### Requirement
Restate the records in full and exactly, with no images included.

Given data START

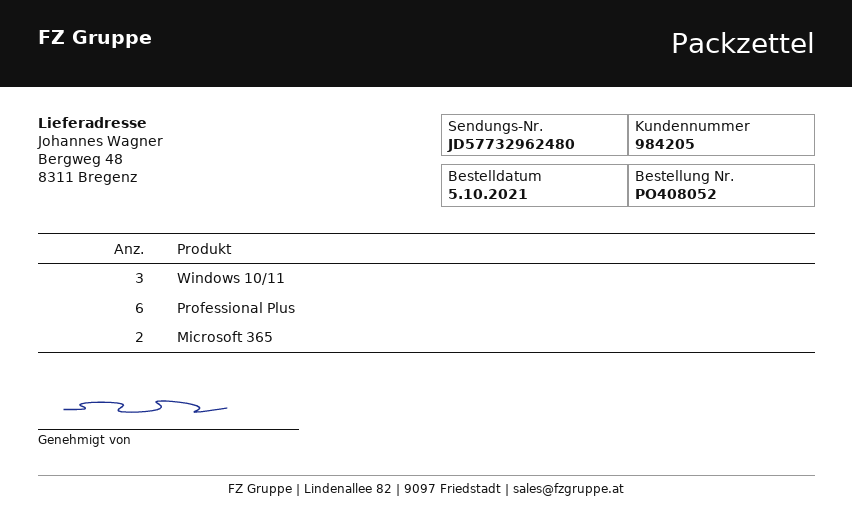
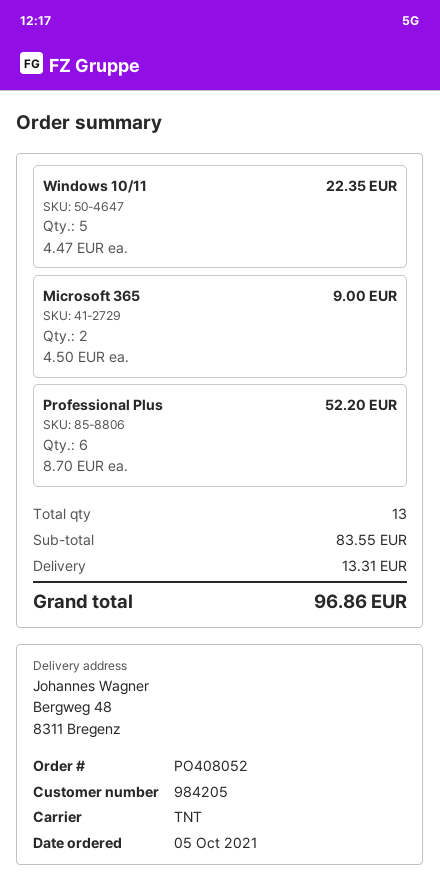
Windows 10/11: 3 -> 5

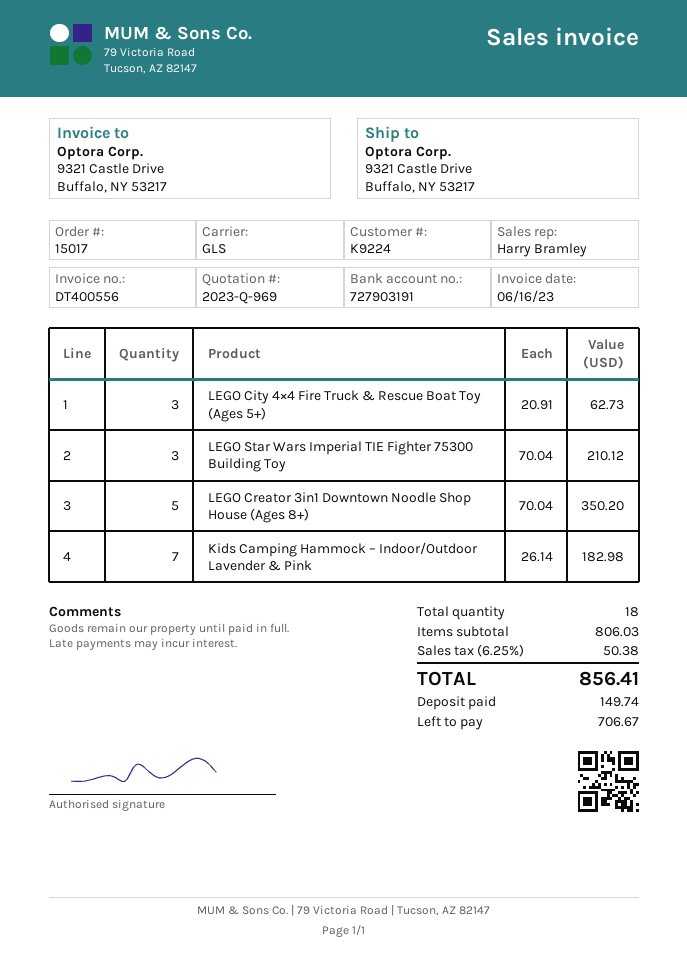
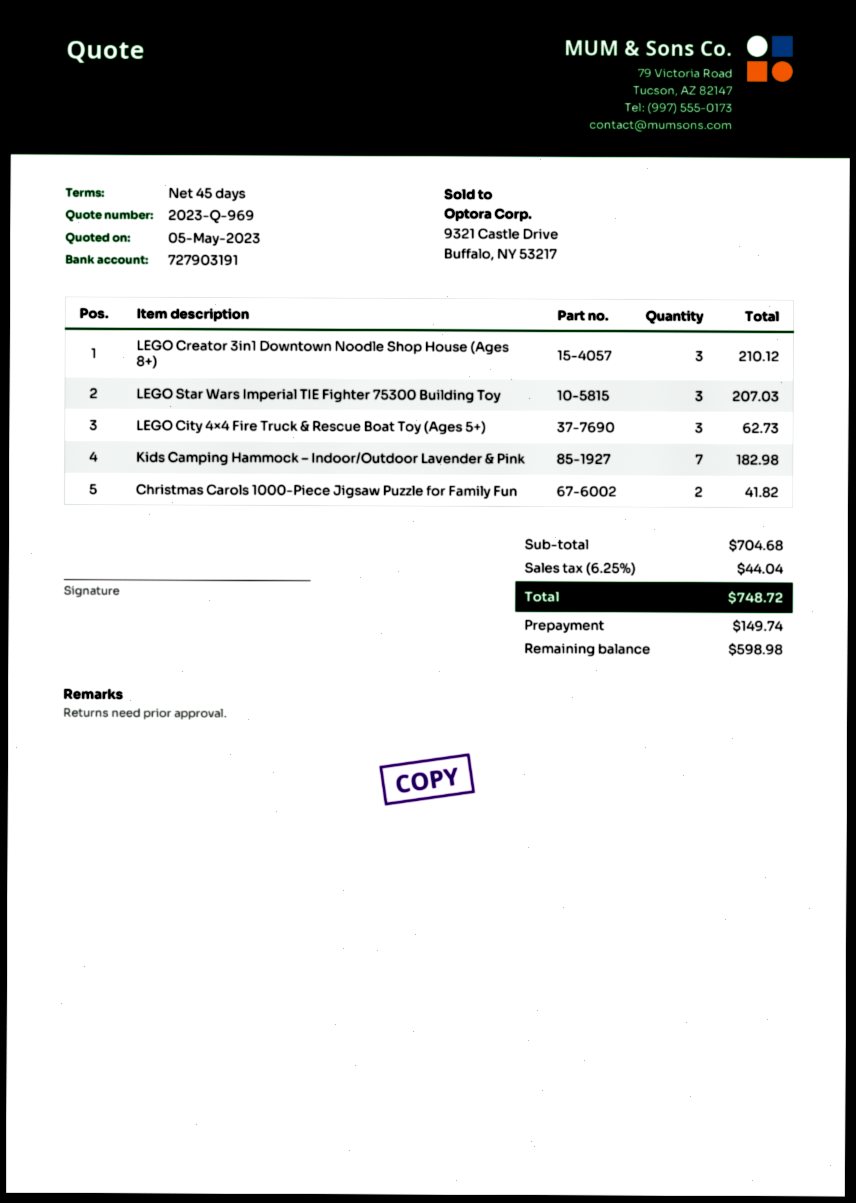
LEGO Star Wars Imperial TIE Fighter 75300 Building Toy: 3 for 210.12 -> 3 for 207.03
LEGO Creator 3in1 Downtown Noodle Shop House (Ages 8+): 5 for 350.20 -> 3 for 210.12
Christmas Carols 1000-Piece Jigsaw Puzzle for Family Fun: none -> 2 for 41.82
subtotal: 806.03 -> 704.68
tax: 6.25% = 50.38 -> 6.25% = 44.04
total: 856.41 -> 748.72
balance: 706.67 -> 598.98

Given data END

### Output of the exercise
Windows 10/11: 3 -> 5

LEGO Star Wars Imperial TIE Fighter 75300 Building Toy: 3 for 210.12 -> 3 for 207.03
LEGO Creator 3in1 Downtown Noodle Shop House (Ages 8+): 5 for 350.20 -> 3 for 210.12
Christmas Carols 1000-Piece Jigsaw Puzzle for Family Fun: none -> 2 for 41.82
subtotal: 806.03 -> 704.68
tax: 6.25% = 50.38 -> 6.25% = 44.04
total: 856.41 -> 748.72
balance: 706.67 -> 598.98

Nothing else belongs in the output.